Walden unveils new forest bill

Congressman's proposed legislation would improve forest health, expand biomass energy production and create jobs
U.S. Rep. Greg Walden, R-Ore., holds a brick Friday made from forest waste products that could be used for biomass energy production. He announced a bill he is introducing that he says will improve forest health and bring jobs to counties once dependent on the timber industry.Jim Craven
Paul Fattig

Call it Healthy Forests Restoration Act II.

U.S. Rep.

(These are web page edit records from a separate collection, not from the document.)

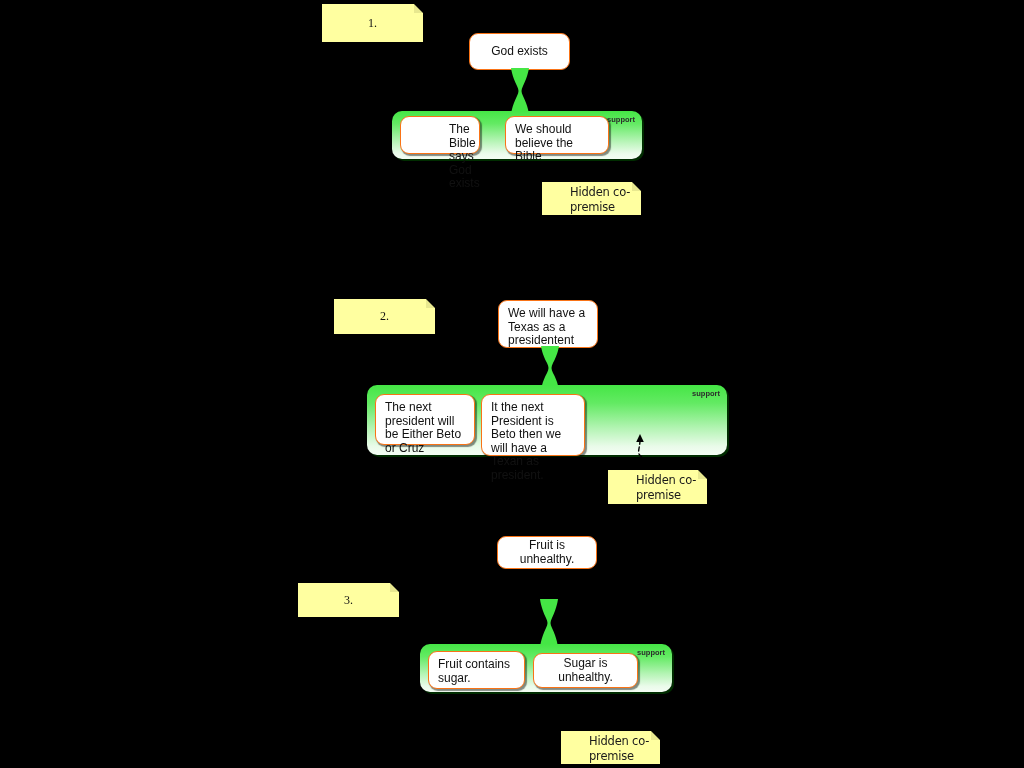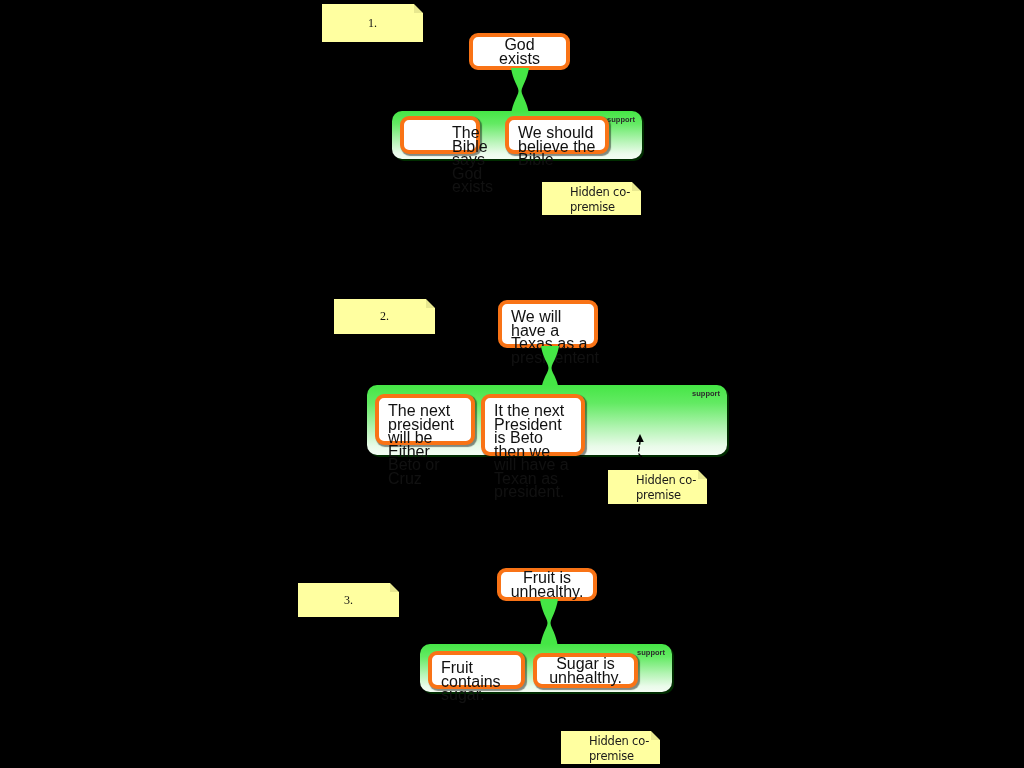--- a/index.html
+++ b/index.html
@@ -59,26 +59,26 @@
     font-size: 11.5px;
     letter-spacing: -0.2px;
     color: #1a1a1a;
     transform: scaleY(1.06);
   }
 
   
   .node {
     position: absolute;
     background: #ffffff;
-    border: 4px solid #f97316;
+    border: 1px solid #f97316;
     border-radius: 9px;
     box-sizing: border-box;
     box-shadow: 1.5px 1.5px 1px rgba(0,0,0,0.45);
     color: #111111;
-    font-size: 16px;
+    font-size: 12px;
     line-height: 13.5px;
     display: flex;
     align-items: center;
     padding: 4px 9px;
   }
   .node.center {
     justify-content: center;
     text-align: center;
   }
   .node.left {
@@ -184,21 +184,21 @@
   <div class="sticky hidden-note" style="left:608px; top:470px; width:99px; height:34px;">
     <span class="fold"></span>
     <span class="txt">Hidden co-premise</span>
   </div>
 
   <div class="sticky num" style="left:298px; top:583px; width:101px; height:34px;">
     <span class="fold"></span>
     <span class="txt">3.</span>
   </div>
 
-  <div class="node center" style="left:497px; top:568px; width:100px; height:33px;">
+  <div class="node center" style="left:497px; top:536px; width:100px; height:33px;">
     <span>Fruit is unhealthy.</span>
   </div>
 
   <svg class="connector" style="left:537px; top:599px;" width="24" height="48" viewBox="0 0 24 48">
     <path d="M3,0 C3,0 4,9 9,19 C11,23 11,25 9,29 C4,39 3,48 3,48
              L21,48 C21,48 20,39 15,29 C13,25 13,23 15,19 C20,9 21,0 21,0 Z" fill="#45e645"></path>
   </svg>
 
   <div class="panel" style="left:420px; top:644px; width:252px; height:48px;">
     <span class="support-label">support</span>

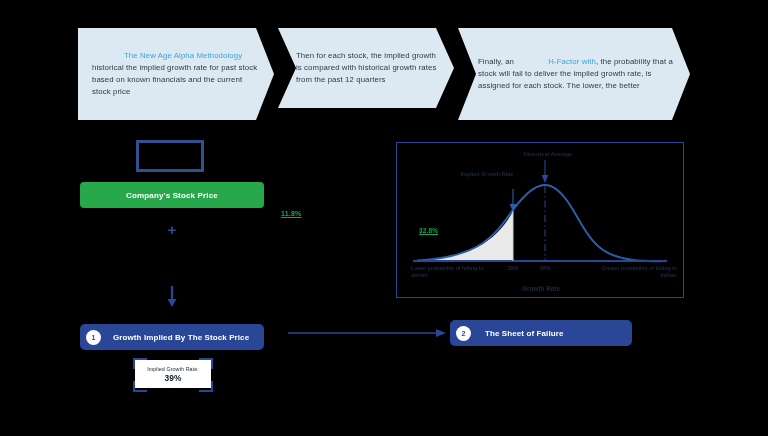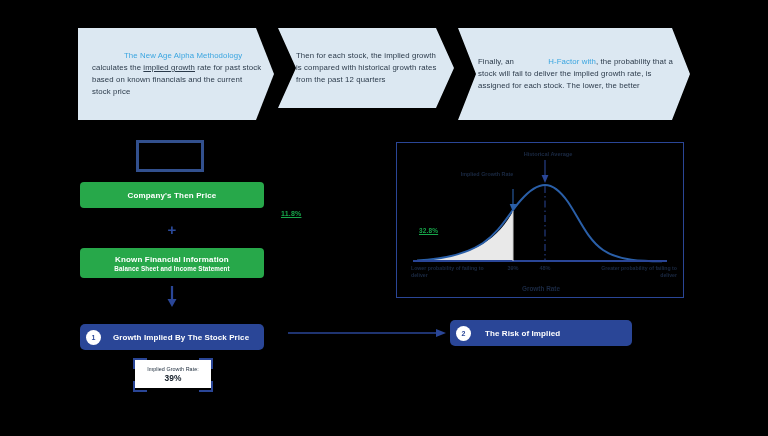--- a/index.html
+++ b/index.html
@@ -24,21 +24,21 @@
     font-size:7.8px;line-height:12.2px;
     letter-spacing:.1px;
   }
   .chev-1{left:78px;top:28px;width:196px;height:92px;padding:0 12px 0 14px;
     clip-path:polygon(0 0, calc(100% - 18px) 0, 100% 50%, calc(100% - 18px) 100%, 0 100%);}
   .chev-2{left:278px;top:28px;width:176px;height:80px;padding:0 12px 0 18px;
     clip-path:polygon(0 0, calc(100% - 18px) 0, 100% 50%, calc(100% - 18px) 100%, 0 100%, 18px 50%);}
   .chev-3{left:458px;top:28px;width:232px;height:92px;padding:0 14px 0 20px;
     clip-path:polygon(0 0, calc(100% - 18px) 0, 100% 50%, calc(100% - 18px) 100%, 0 100%, 18px 50%);}
   .hl{color:#3aa5e0;margin-left:32px;}
-  .ul{text-decoration:underline;}
+  .ul{}
 
   
   .empty-box{
     position:absolute;left:136px;top:140px;width:68px;height:32px;
     border:3px solid #32508e;background:#000;box-sizing:border-box;
   }
   .gbox{
     position:absolute;left:80px;width:184px;
     background:#27a84a;border-radius:4px;
     color:#ffffff;text-align:center;
@@ -117,46 +117,42 @@
   
   .connector{position:absolute;left:288px;top:322px;width:160px;height:22px;}
 </style>
 </head>
 <body>
 
 <div class="stage">
 
   <div class="chev chev-1">
     <div class="txt">
-      <span class="hl">The New Age Alpha Methodology</span><span> calculates the </span><span class="ul">implied growth</span><span> rate for past stock based on known financials and the current stock price</span>
+      <span class="hl">The New Age Alpha Methodology</span><span> historical the </span><span class="ul">implied growth</span><span> rate for past stock based on known financials and the current stock price</span>
     </div>
   </div>
 
   <div class="chev chev-2">
     <div class="txt">Then for each stock, the implied growth is compared with historical growth rates from the past 12 quarters</div>
   </div>
 
   <div class="chev chev-3">
     <div class="txt">
       <span>Finally, an </span><span class="hl">H-Factor with</span><span>, the probability that a stock will fail to deliver the implied growth rate, is assigned for each stock. The lower, the better</span>
     </div>
   </div>
 
   <div class="empty-box"></div>
 
   <div class="gbox gbox-1">
-    <div class="g-main">Company's Then Price</div>
+    <div class="g-main">Company's Stock Price</div>
   </div>
 
   <div class="plus">+</div>
 
-  <div class="gbox gbox-2">
-    <div class="g-main">Known Financial Information</div>
-    <div class="g-sub">Balance Sheet and Income Statement</div>
-  </div>
 
   <div class="downarrow">
     <svg width="184" height="22" viewBox="0 0 184 22">
       <line x1="92" y1="0" x2="92" y2="15" stroke="#2a4697" stroke-width="2.2"></line>
       <polygon points="92,21 87.5,13 96.5,13" fill="#2a4697"></polygon>
     </svg>
   </div>
 
   <div class="nbox nbox-1">
     <div class="num">1</div>
@@ -176,21 +172,21 @@
 
   <div class="connector">
     <svg width="160" height="22" viewBox="0 0 160 22">
       <line x1="0" y1="11" x2="150" y2="11" stroke="#2a4697" stroke-width="1.3"></line>
       <polygon points="158,11 148,7 148,15" fill="#2a4697"></polygon>
     </svg>
   </div>
 
   <div class="nbox nbox-2">
     <div class="num">2</div>
-    <div class="nlabel">The Risk of Implied</div>
+    <div class="nlabel">The Sheet of Failure</div>
   </div>
 
   <div class="chart">
     <svg width="285" height="153" viewBox="0 0 285 153">
 
       <path d="M 20 118 L 20 117.6 C 40 116.5 62 113 80 104 C 98 95 110 80 116 68 L 116 118 Z" fill="#e9e9e9"></path>
 
       <path d="M 20 117.6 C 45 116.2 68 112 86 100 C 104 88 112 70 124 57
                C 132 48 140 42 148 42 C 156 42 164 49 171 59
                C 182 75 190 96 206 107 C 222 118 246 118.2 265 118.2" fill="none" stroke="#2a5fa8" stroke-width="2"></path>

Greg Walden, R-Ore., plans to introduce legislation next month that he believes will be the next step in the forest bill he championed in 2003.

While the first bill was aimed at helping reduce catastrophic wildfires near rural communities, the bipartisan Healthy Forests, Renewable Energy and Job Creation legislation would give scientists and those managing federal forestlands the tools to reduce the potential of catastrophic fires farther from those communities, said Walden in announcing the legislation Friday morning at the Medford air tanker base.

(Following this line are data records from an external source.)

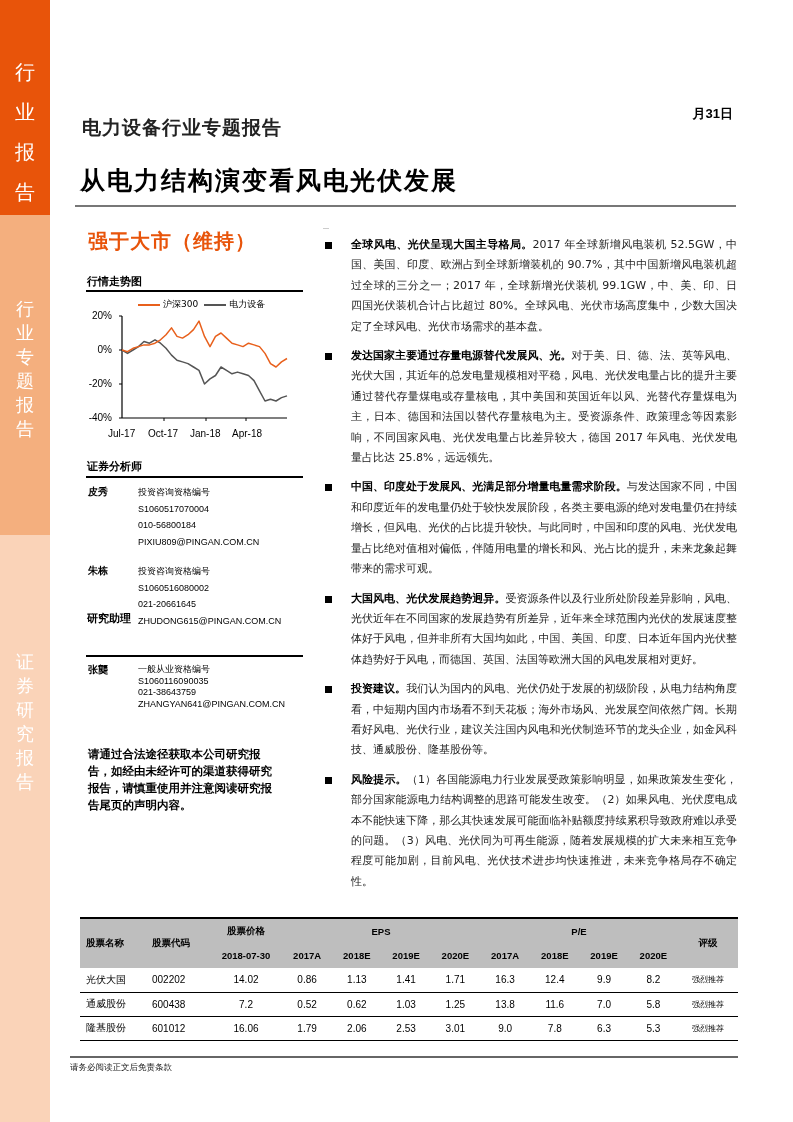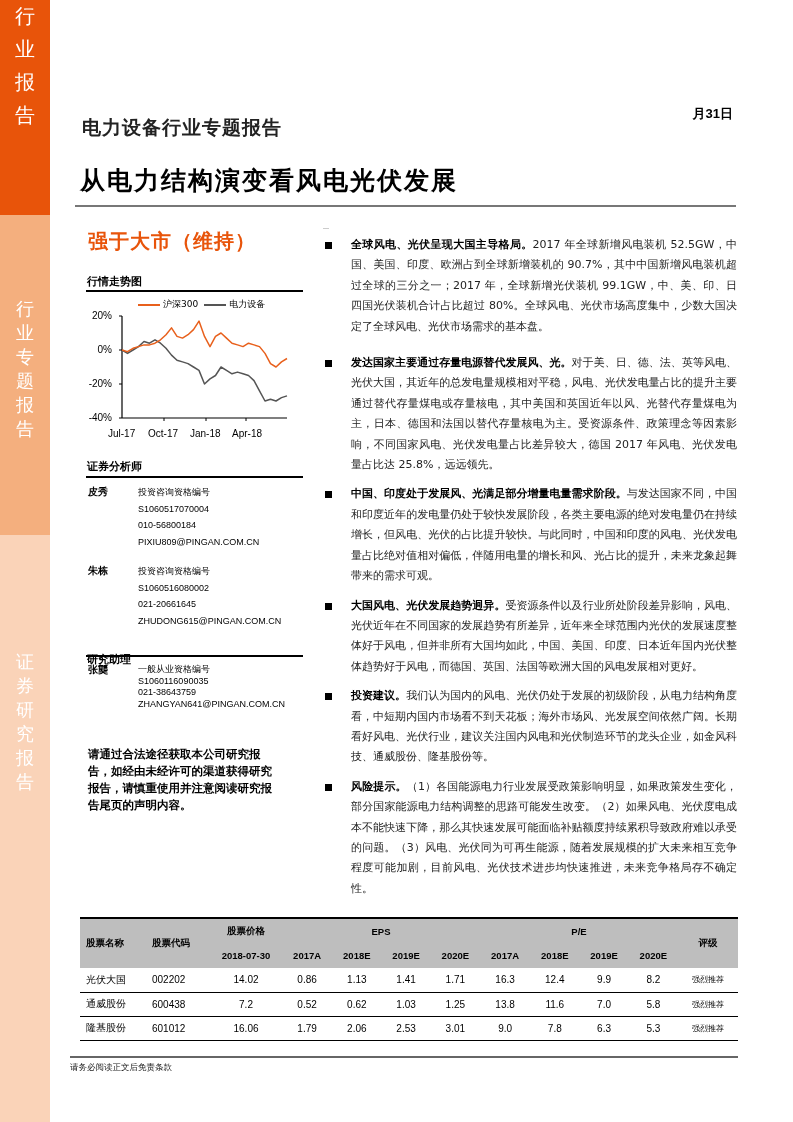--- a/index.html
+++ b/index.html
@@ -1,21 +1,21 @@
 <!DOCTYPE html>
 <html><head>
 <meta charset="utf-8">
 <style>
   * { margin:0; padding:0; box-sizing:border-box; }
   html, body { width:793px; height:1122px; background:#fff; overflow:hidden; }
   body { position:relative; font-family:"DejaVu Sans", "Liberation Sans", sans-serif; color:#000; }
 
   .sidebar { position:absolute; left:0; top:0; width:50px; height:1122px; }
   .sb-block { position:absolute; left:0; width:50px; display:flex; flex-direction:column; align-items:center; color:#fff; }
-  .sb1 { top:0; height:215px; background:#E8540A; font-size:20px; line-height:33px; }
+  .sb1 { top:0; height:215px; background:#E8540A; padding-top:52px; font-size:20px; line-height:40px; }
   .sb2 { top:215px; height:320px; background:#F4AF7E; padding-top:82px; font-size:18px; line-height:24px; }
   .sb3 { top:535px; height:587px; background:#FAD3B8; padding-top:115px; font-size:18px; line-height:24px; }
   .sb-block span { display:block; text-align:center; width:24px; word-break:break-all; }
 
   .date { position:absolute; right:60px; top:105px; font-size:13px; font-weight:bold; font-family:"Liberation Sans", sans-serif;text-align:center; }
   .subtitle { position:absolute; left:82px; top:115px; font-size:19px; font-weight:bold; color:#222; letter-spacing:1px; }
   .title { position:absolute; left:80px; top:164px; font-size:25px; font-weight:bold; letter-spacing:2px; color:#000; }
   .title-rule { position:absolute; left:75px; right:57px; top:205px; height:2px; background:#777; }
 
   .rating { position:absolute; left:88px; top:228px; font-size:20px; font-weight:bold; color:#E8540A; letter-spacing:1px; }
@@ -130,37 +130,37 @@
 <div class="analyst" style="top:563px;">
   <div class="name">朱栋</div>
   <div class="info">
     <div>投资咨询资格编号</div>
     <div>S1060516080002</div>
     <div>021-20661645</div>
     <div>ZHUDONG615@PINGAN.COM.CN</div>
   </div>
 </div>
 
-<div class="sec-head" style="top:652px;">研究助理</div>
+<div class="sec-head" style="top:611px;">研究助理</div>
 <div class="sec-rule" style="top:655px;"></div>
 
 <div class="analyst tight" style="top:664px;">
   <div class="name">张龑</div>
   <div class="info">
     <div>一般从业资格编号</div>
     <div>S1060116090035</div>
     <div>021-38643759</div>
     <div>ZHANGYAN641@PINGAN.COM.CN</div>
   </div>
 </div>
 
 <div class="warn">请通过合法途径获取本公司研究报告，如经由未经许可的渠道获得研究报告，请慎重使用并注意阅读研究报告尾页的声明内容。</div>
 
 <div class="bullets">
-  <div class="bullet" style="margin-bottom:16px;">
+  <div class="bullet" style="margin-bottom:9px;">
     <span class="mk"></span>
     <b>全球风电、光伏呈现大国主导格局。</b><span>2017 年全球新增风电装机 52.5GW，中国、美国、印度、欧洲占到全球新增装机的 90.7%，其中中国新增风电装机超过全球的三分之一；2017 年，全球新增光伏装机 99.1GW，中、美、印、日四国光伏装机合计占比超过 80%。全球风电、光伏市场高度集中，少数大国决定了全球风电、光伏市场需求的基本盘。</span>
   </div>
   <div class="bullet" style="margin-bottom:9px;">
     <span class="mk"></span>
     <b>发达国家主要通过存量电源替代发展风、光。</b><span>对于美、日、德、法、英等风电、光伏大国，其近年的总发电量规模相对平稳，风电、光伏发电量占比的提升主要通过替代存量煤电或存量核电，其中美国和英国近年以风、光替代存量煤电为主，日本、德国和法国以替代存量核电为主。受资源条件、政策理念等因素影响，不同国家风电、光伏发电量占比差异较大，德国 2017 年风电、光伏发电量占比达 25.8%，远远领先。</span>
   </div>
   <div class="bullet" style="margin-bottom:9px;">
     <span class="mk"></span>
     <b>中国、印度处于发展风、光满足部分增量电量需求阶段。</b><span>与发达国家不同，中国和印度近年的发电量仍处于较快发展阶段，各类主要电源的绝对发电量仍在持续增长，但风电、光伏的占比提升较快。与此同时，中国和印度的风电、光伏发电量占比绝对值相对偏低，伴随用电量的增长和风、光占比的提升，未来龙象起舞带来的需求可观。</span>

In addition to reducing the unnatural buildup of forests choked with vegetation after more than a century of fire-suppression, the legislation would bring jobs to rural areas once dependent on the timber industry, said Walden who represents the 2nd Congressional District.

"This is the next step," Walden spokesman Andrew Whelan said prior to the announcement. "It gives the Forest Service and the Bureau of Land Management the authority to do work in the areas where the big forest fires often start. It's an extension of that original (2003) act."

Basically, it would allow management tools made available in the 2003 legislation to be used in areas farther away from communities where forest health is assessed as poor and where catastrophic fires often begin, he added.

During the announcement, some two dozen backers of the legislation, including representatives of both the timber industry and conservation groups, were on hand to show their support.

"We will maintain on-the-ground environmental standards and build on the success of established bipartisan law to reduce the needless red tape that blocks proper stewardship of our national forests," Walden said in an e-mail. "Doing this will create much-needed jobs and healthier forests."

The legislation would improve forest health by reducing fuel loads, bug infestation and disease; promote energy independence by expanding renewable woody biomass energy production and reduce rural dependence on federal county payments spending, Whelan said.

The legislation also allows forest waste from forest health projects on federal forestland to be used by the biomass energy industry, he said. It gives the industry the same incentives available to other renewable energy technologies, helping to attract clean energy jobs to the region, he added.

Moreover, the bill would encourage public schools and hospitals to install or convert to clean biomass energy, heating or cooling systems. It would require Forest Service and BLM facilities to be heated, cooled or electrified from the clean energy produced using the waste from the healthy forest projects promoted in the bill, he added.

The legislation would comply with all environmental laws while retaining current old-growth protections, he noted.

Congressional lawmakers supporting it include Democratic U.S. Reps. Kurt Schrader of Oregon, Brian Baird of Washington and Stephanie Herseth Sandlin of South Dakota, Whelan said.